> WHAT NEEDS TO BE DONE
A line belongs in the answer only if it contains the word "with"; copy every such line from the listing below.
*** MATERIAL TO PROCESS ***
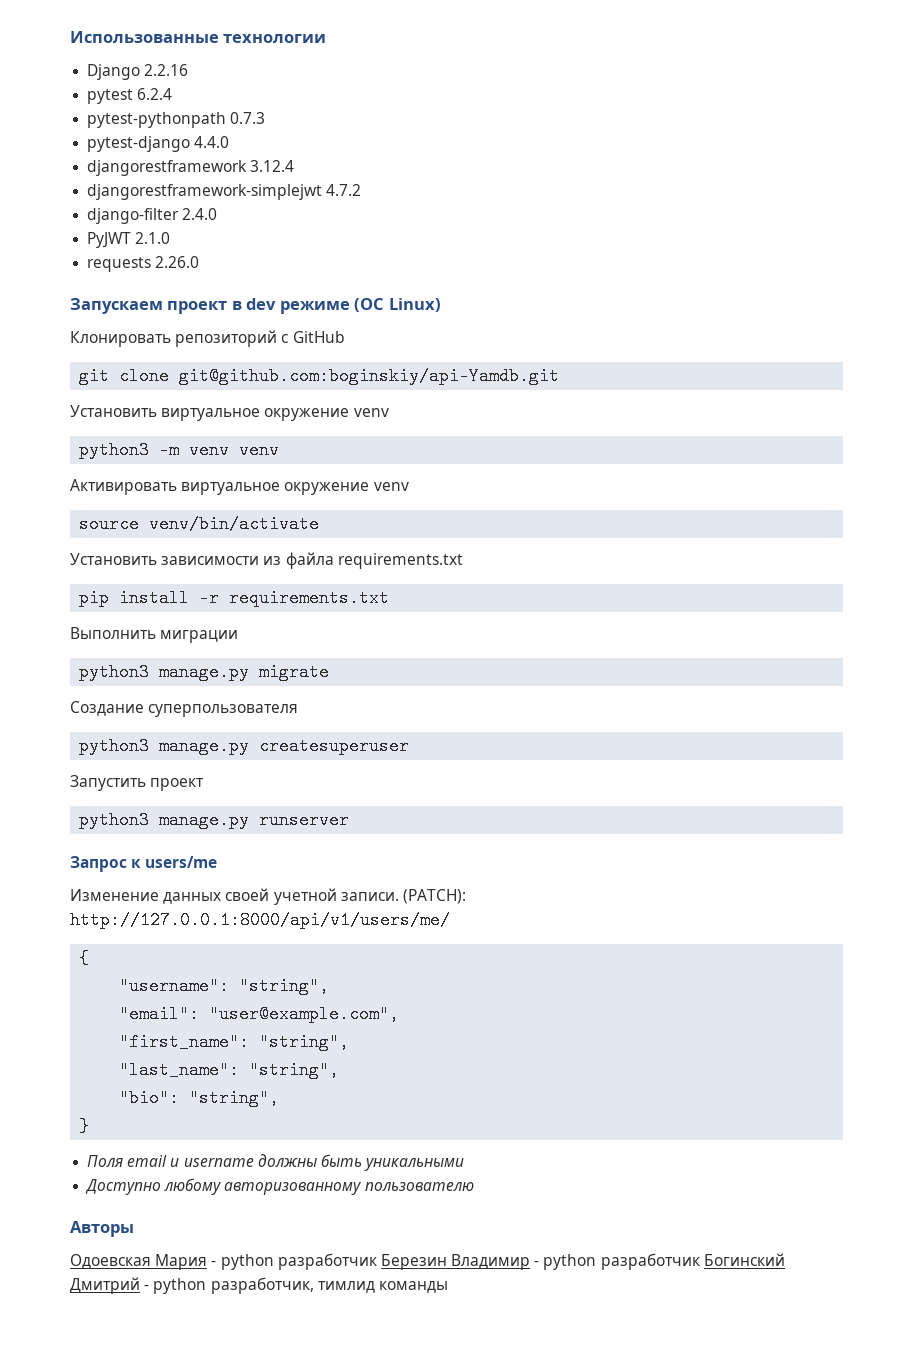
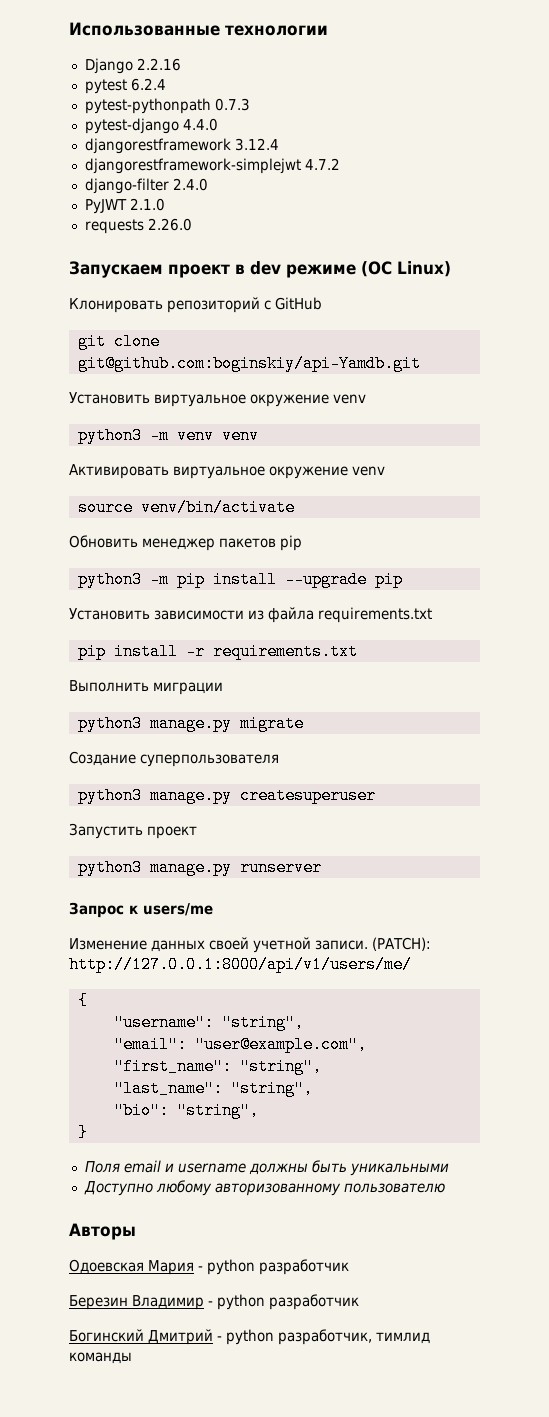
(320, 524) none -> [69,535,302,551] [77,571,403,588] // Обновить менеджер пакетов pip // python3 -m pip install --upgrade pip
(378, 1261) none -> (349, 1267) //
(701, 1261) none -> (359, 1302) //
***
*** MATERIAL TO PROCESS ***
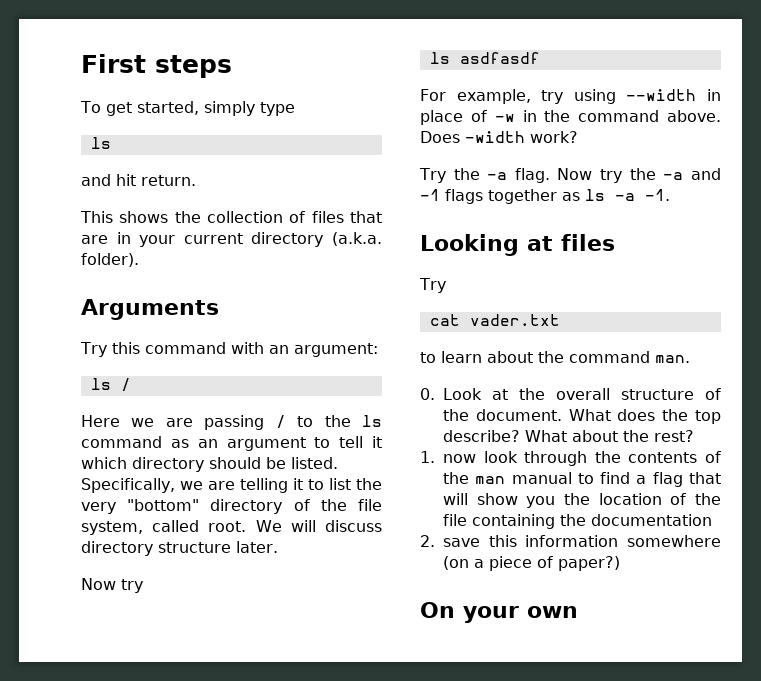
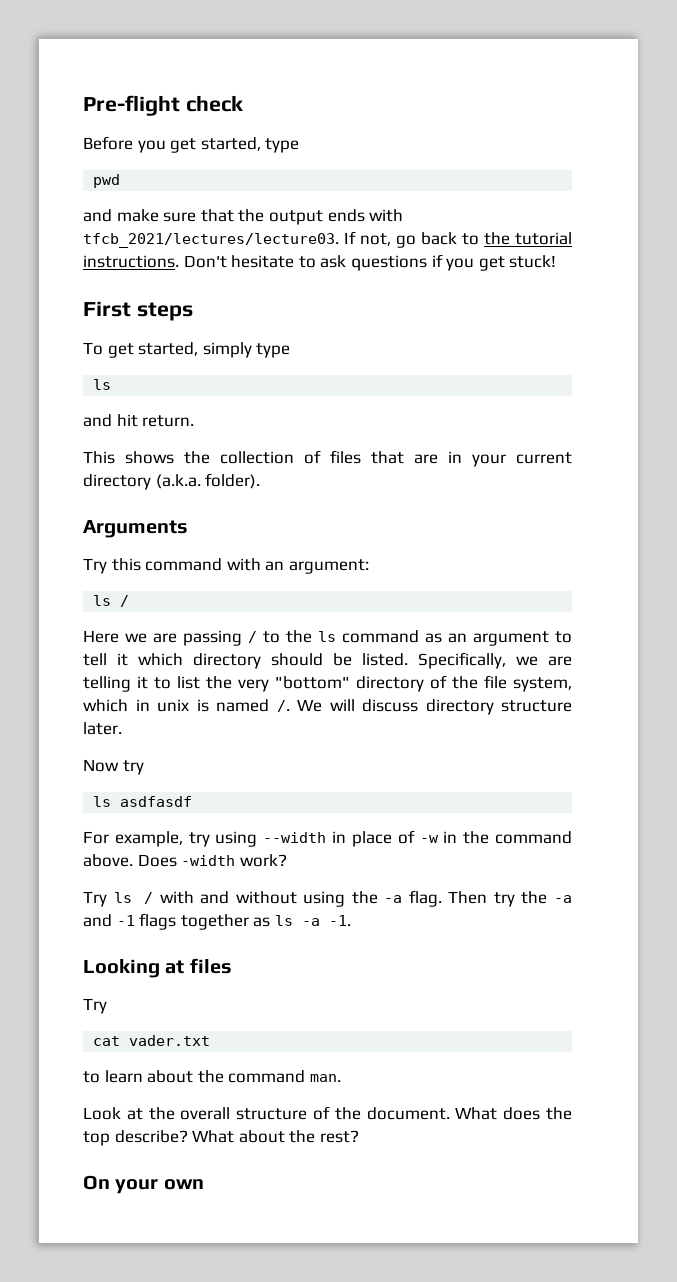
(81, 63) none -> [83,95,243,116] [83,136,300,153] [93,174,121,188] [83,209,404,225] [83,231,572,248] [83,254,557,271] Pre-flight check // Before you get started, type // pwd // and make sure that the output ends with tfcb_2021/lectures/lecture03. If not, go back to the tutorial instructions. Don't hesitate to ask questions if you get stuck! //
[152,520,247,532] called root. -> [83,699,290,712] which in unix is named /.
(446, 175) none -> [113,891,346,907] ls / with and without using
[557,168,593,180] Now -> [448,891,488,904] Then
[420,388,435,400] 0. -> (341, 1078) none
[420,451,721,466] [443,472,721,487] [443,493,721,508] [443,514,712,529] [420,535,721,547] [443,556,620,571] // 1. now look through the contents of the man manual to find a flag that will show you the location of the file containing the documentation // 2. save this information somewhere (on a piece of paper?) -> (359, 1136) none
***
> SOLUTION TO THE PROBLEM
(81, 63) none -> [83,95,243,116] [83,136,300,153] [93,174,121,188] [83,209,404,225] [83,231,572,248] [83,254,557,271] Pre-flight check // Before you get started, type // pwd // and make sure that the output ends with tfcb_2021/lectures/lecture03. If not, go back to the tutorial instructions. Don't hesitate to ask questions if you get stuck! //
(446, 175) none -> [113,891,346,907] ls / with and without using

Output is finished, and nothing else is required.